The 2020 Euro Beach Soccer League (EBSL) was the 23rd edition of the Euro Beach Soccer League, the annual, premier competition in European beach soccer contested between men's national teams. It is organised by Beach Soccer Worldwide (BSWW).

The season was greatly affected by the COVID-19 pandemic, resulting a campaign completely unrecognisable to that of recent seasons. Originally due to start in June, the start of the season was postponed until September which ultimately saw the entire regular season cancelled. Therefore, all competing teams were entered straight into their respective divisions' post-season events: nations of Division A into the Superfinal, to compete to become the winners of this year's EBSL, and countries of Division B into the Promotion Final, to try to earn a spot in Division A next year.

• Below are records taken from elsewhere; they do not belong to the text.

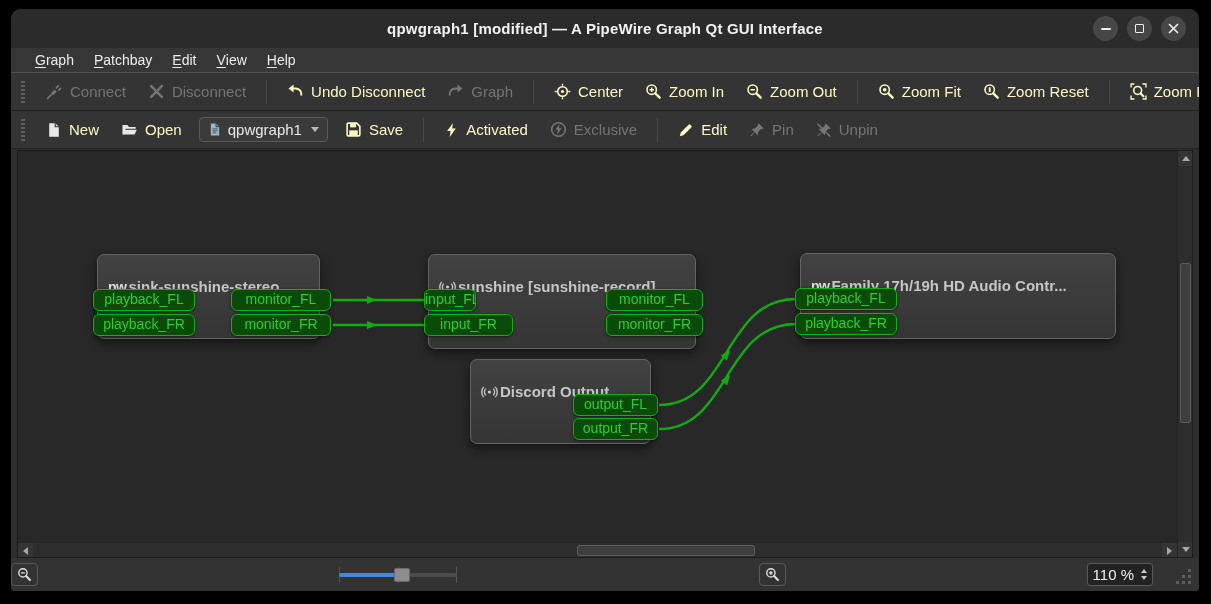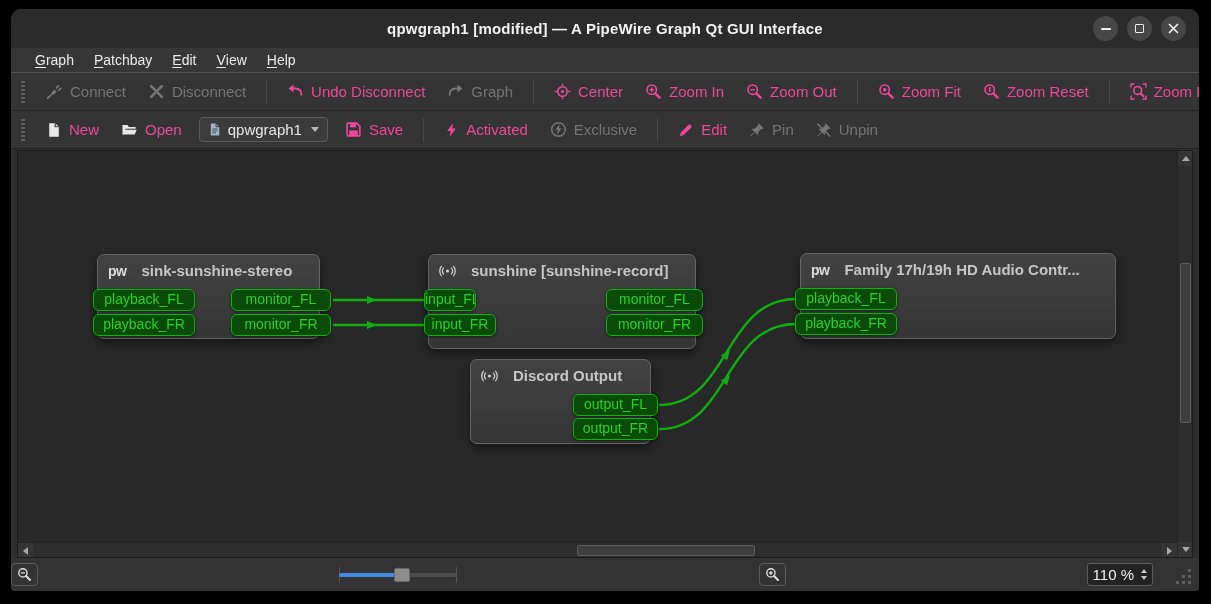"Undo Disconnect" .tb-btn { color: #ec4899 -> #fef9c3 }
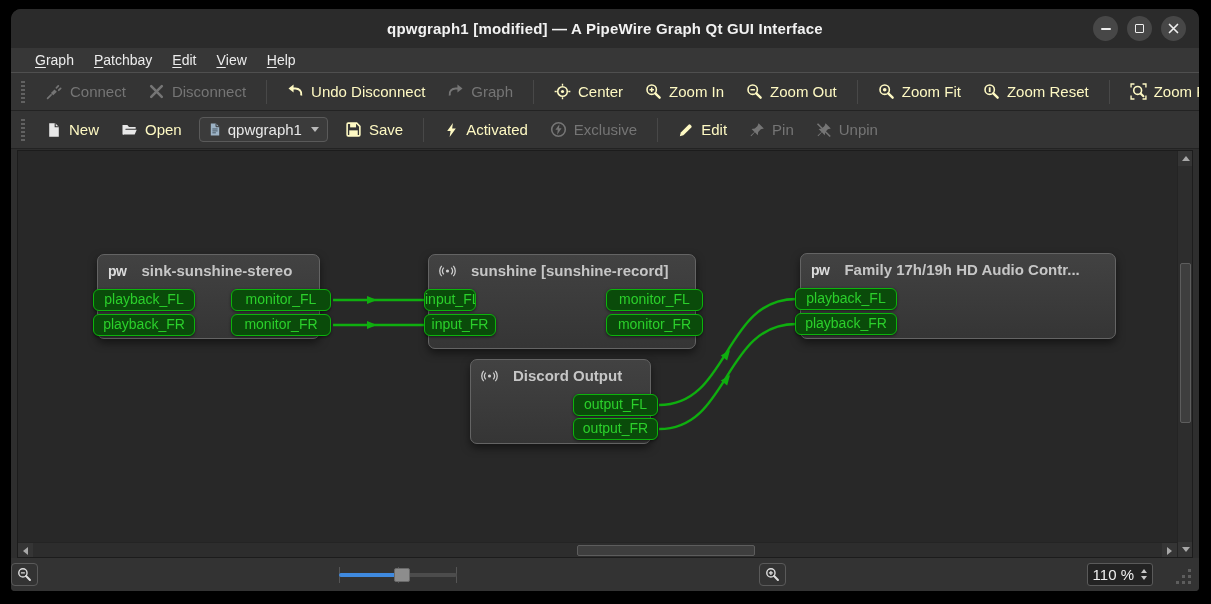"pw" .node-head { gap: 15px -> 2px; margin-top: none -> 16px }
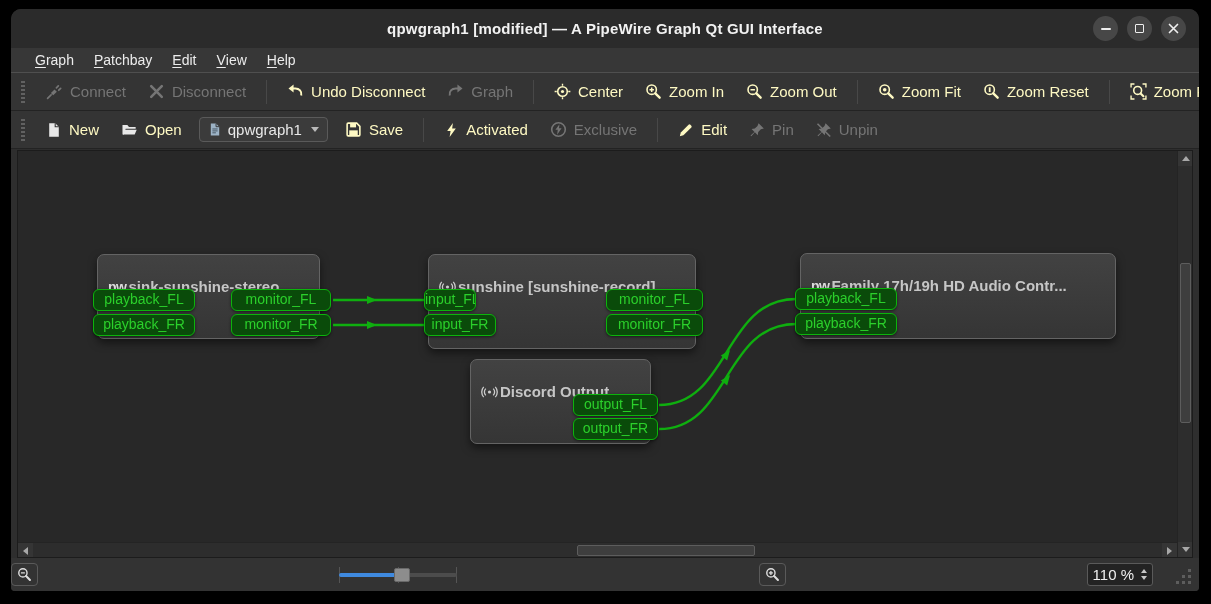"input_FR" div.port { width: 72px -> 89px }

However, due to travel restrictions caused by the pandemic, many nations chose not to participate, and ultimately no competition concerning Division B took place at all.

Portugal were the defending champions and successfully retained their title, earning their seventh European crown.

Effects of the COVID-19 Pandemic

Initial consequences
The preliminary 2020 EBSL season schedule was released in November 2019. It was planned that the regular season, taking place during June and July, would consist of five stages of fixtures in Moscow (Russia), Naples (Italy), Nazaré (Portugal), Budapest (Hungary) and one unnamed location.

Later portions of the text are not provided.